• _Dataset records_
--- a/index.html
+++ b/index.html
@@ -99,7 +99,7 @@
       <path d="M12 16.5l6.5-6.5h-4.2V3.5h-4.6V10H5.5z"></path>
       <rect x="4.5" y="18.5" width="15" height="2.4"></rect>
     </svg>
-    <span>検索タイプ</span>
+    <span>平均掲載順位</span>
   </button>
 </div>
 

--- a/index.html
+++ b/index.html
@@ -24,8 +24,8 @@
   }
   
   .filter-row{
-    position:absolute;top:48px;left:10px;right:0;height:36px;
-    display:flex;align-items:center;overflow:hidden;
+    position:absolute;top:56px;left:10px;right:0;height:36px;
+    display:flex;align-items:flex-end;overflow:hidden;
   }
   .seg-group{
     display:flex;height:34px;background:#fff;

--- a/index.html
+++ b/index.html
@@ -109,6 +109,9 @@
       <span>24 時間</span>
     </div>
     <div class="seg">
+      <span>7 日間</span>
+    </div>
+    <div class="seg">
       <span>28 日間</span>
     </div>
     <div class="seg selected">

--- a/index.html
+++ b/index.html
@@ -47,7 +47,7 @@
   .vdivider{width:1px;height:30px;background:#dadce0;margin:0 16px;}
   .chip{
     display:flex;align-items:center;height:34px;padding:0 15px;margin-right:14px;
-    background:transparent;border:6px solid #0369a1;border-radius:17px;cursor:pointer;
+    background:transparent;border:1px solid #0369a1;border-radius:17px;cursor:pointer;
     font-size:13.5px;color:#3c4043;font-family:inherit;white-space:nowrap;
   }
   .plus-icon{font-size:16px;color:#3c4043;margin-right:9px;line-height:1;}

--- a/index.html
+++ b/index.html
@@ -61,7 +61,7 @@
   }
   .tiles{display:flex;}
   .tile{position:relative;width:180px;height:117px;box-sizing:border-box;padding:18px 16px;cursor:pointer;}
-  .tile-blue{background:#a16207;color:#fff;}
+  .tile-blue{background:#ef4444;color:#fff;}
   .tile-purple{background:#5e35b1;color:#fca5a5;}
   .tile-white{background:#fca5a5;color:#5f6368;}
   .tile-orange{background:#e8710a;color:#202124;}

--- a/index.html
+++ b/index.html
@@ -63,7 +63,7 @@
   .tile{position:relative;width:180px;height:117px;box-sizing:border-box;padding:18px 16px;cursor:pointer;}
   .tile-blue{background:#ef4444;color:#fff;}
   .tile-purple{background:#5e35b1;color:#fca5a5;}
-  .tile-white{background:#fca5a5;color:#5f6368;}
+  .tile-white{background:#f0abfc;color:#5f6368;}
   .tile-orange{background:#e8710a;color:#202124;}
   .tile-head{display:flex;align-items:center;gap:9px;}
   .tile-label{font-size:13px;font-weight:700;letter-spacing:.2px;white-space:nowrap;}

• _TASK_
The records are to be retyped exactly. No line may be skipped.

• _RESPONSE AREA_
--- a/index.html
+++ b/index.html
@@ -99,7 +99,7 @@
       <path d="M12 16.5l6.5-6.5h-4.2V3.5h-4.6V10H5.5z"></path>
       <rect x="4.5" y="18.5" width="15" height="2.4"></rect>
     </svg>
-    <span>検索タイプ</span>
+    <span>平均掲載順位</span>
   </button>
 </div>
 

--- a/index.html
+++ b/index.html
@@ -24,8 +24,8 @@
   }
   
   .filter-row{
-    position:absolute;top:48px;left:10px;right:0;height:36px;
-    display:flex;align-items:center;overflow:hidden;
+    position:absolute;top:56px;left:10px;right:0;height:36px;
+    display:flex;align-items:flex-end;overflow:hidden;
   }
   .seg-group{
     display:flex;height:34px;background:#fff;

--- a/index.html
+++ b/index.html
@@ -109,6 +109,9 @@
       <span>24 時間</span>
     </div>
     <div class="seg">
+      <span>7 日間</span>
+    </div>
+    <div class="seg">
       <span>28 日間</span>
     </div>
     <div class="seg selected">

--- a/index.html
+++ b/index.html
@@ -47,7 +47,7 @@
   .vdivider{width:1px;height:30px;background:#dadce0;margin:0 16px;}
   .chip{
     display:flex;align-items:center;height:34px;padding:0 15px;margin-right:14px;
-    background:transparent;border:6px solid #0369a1;border-radius:17px;cursor:pointer;
+    background:transparent;border:1px solid #0369a1;border-radius:17px;cursor:pointer;
     font-size:13.5px;color:#3c4043;font-family:inherit;white-space:nowrap;
   }
   .plus-icon{font-size:16px;color:#3c4043;margin-right:9px;line-height:1;}

--- a/index.html
+++ b/index.html
@@ -61,7 +61,7 @@
   }
   .tiles{display:flex;}
   .tile{position:relative;width:180px;height:117px;box-sizing:border-box;padding:18px 16px;cursor:pointer;}
-  .tile-blue{background:#a16207;color:#fff;}
+  .tile-blue{background:#ef4444;color:#fff;}
   .tile-purple{background:#5e35b1;color:#fca5a5;}
   .tile-white{background:#fca5a5;color:#5f6368;}
   .tile-orange{background:#e8710a;color:#202124;}

--- a/index.html
+++ b/index.html
@@ -63,7 +63,7 @@
   .tile{position:relative;width:180px;height:117px;box-sizing:border-box;padding:18px 16px;cursor:pointer;}
   .tile-blue{background:#ef4444;color:#fff;}
   .tile-purple{background:#5e35b1;color:#fca5a5;}
-  .tile-white{background:#fca5a5;color:#5f6368;}
+  .tile-white{background:#f0abfc;color:#5f6368;}
   .tile-orange{background:#e8710a;color:#202124;}
   .tile-head{display:flex;align-items:center;gap:9px;}
   .tile-label{font-size:13px;font-weight:700;letter-spacing:.2px;white-space:nowrap;}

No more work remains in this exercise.